WHAT IS NEEDED
Reproduce word for word the line that contains "[1103,135,1165,149] Notion ->" and each line that follows it, stopping after the final line of the material.

DATA FOR THIS EXERCISE
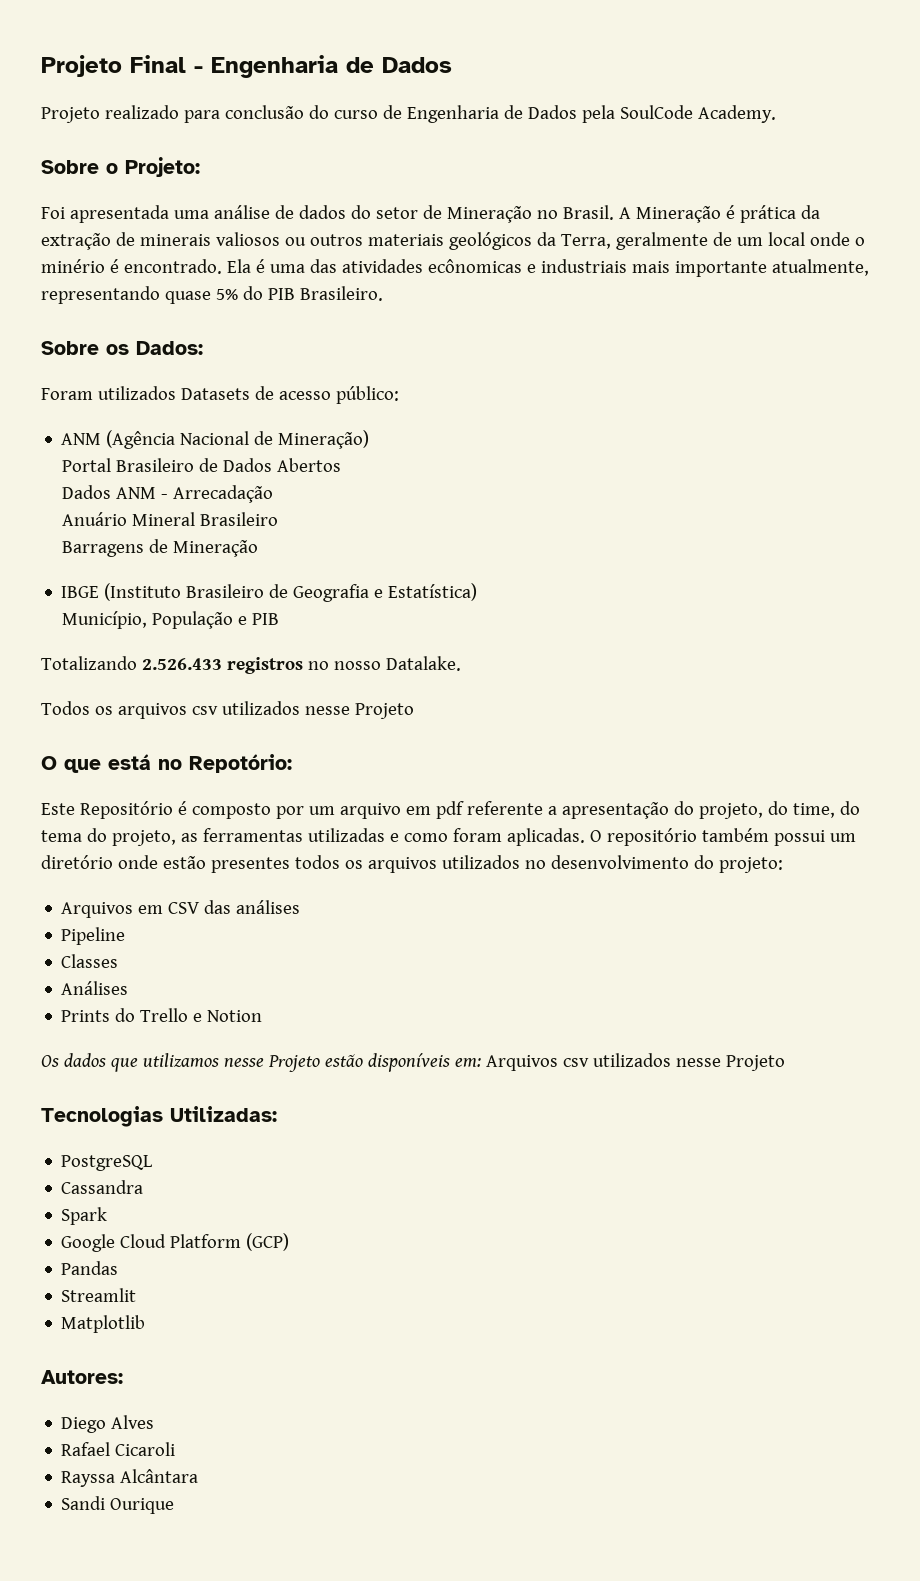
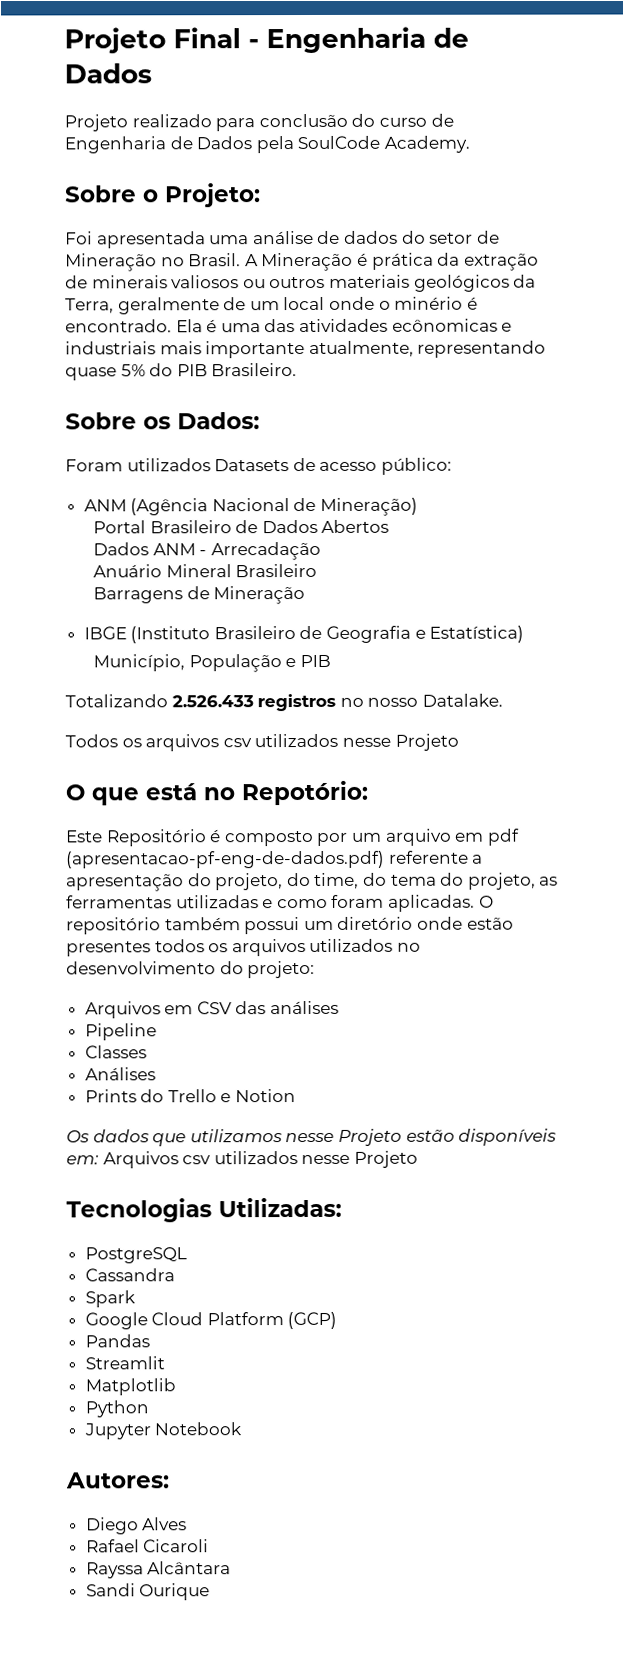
(464, 810) none -> [66,850,385,869] (apresentacao-pf-eng-de-dados.pdf)
(146, 1324) none -> [84,1400,149,1418] [83,1422,243,1440] // Python // Jupyter Notebook

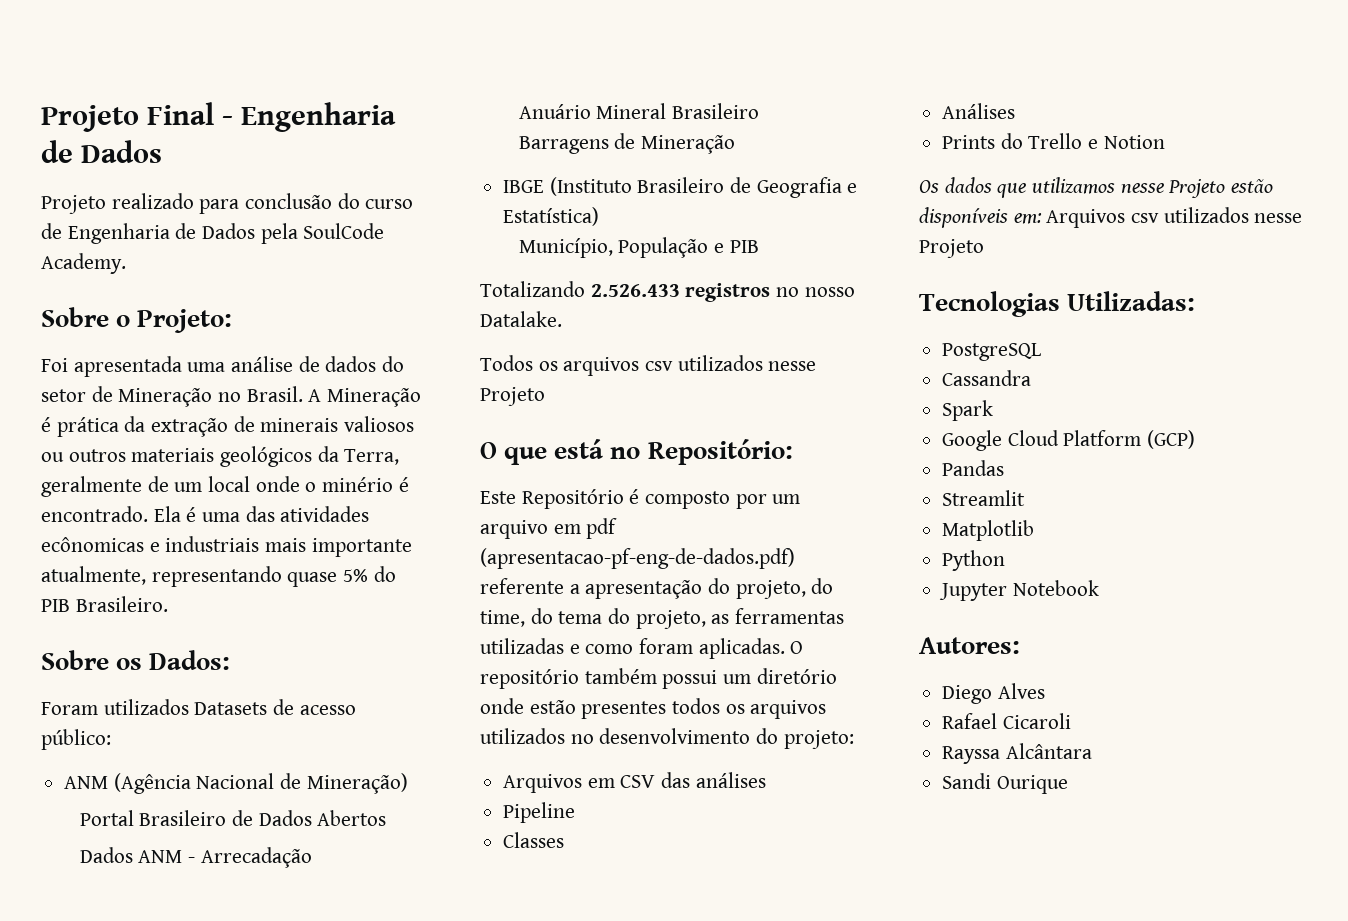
[241,780,368,806] Repotório: -> [647,439,793,465] Repositório:

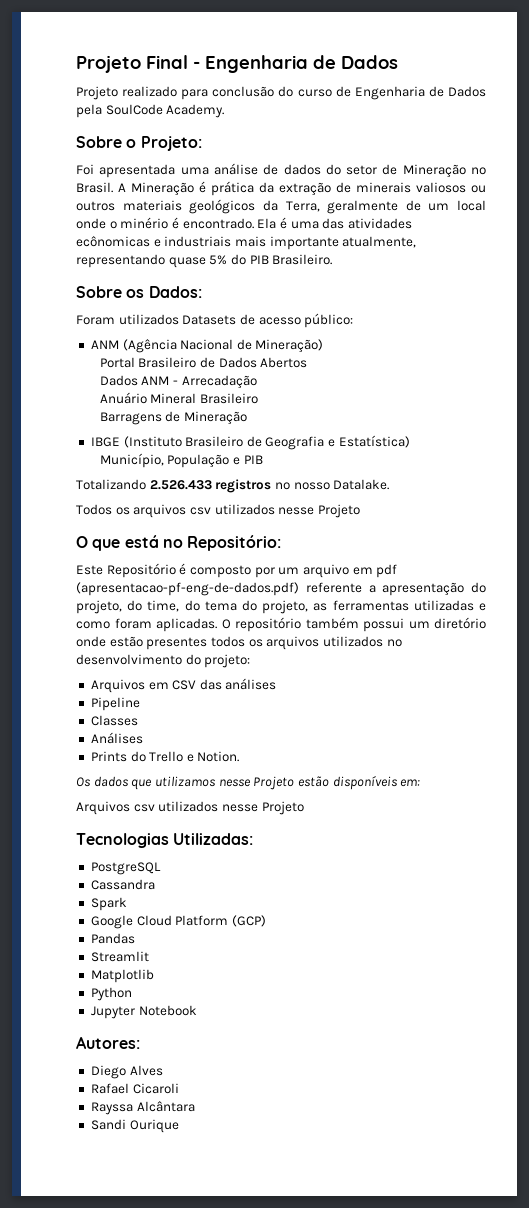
[1103,135,1165,149] Notion -> [197,751,240,762] Notion.
(1042, 218) none -> (421, 783) //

ANSWER BOX
[1103,135,1165,149] Notion -> [197,751,240,762] Notion.
(1042, 218) none -> (421, 783) //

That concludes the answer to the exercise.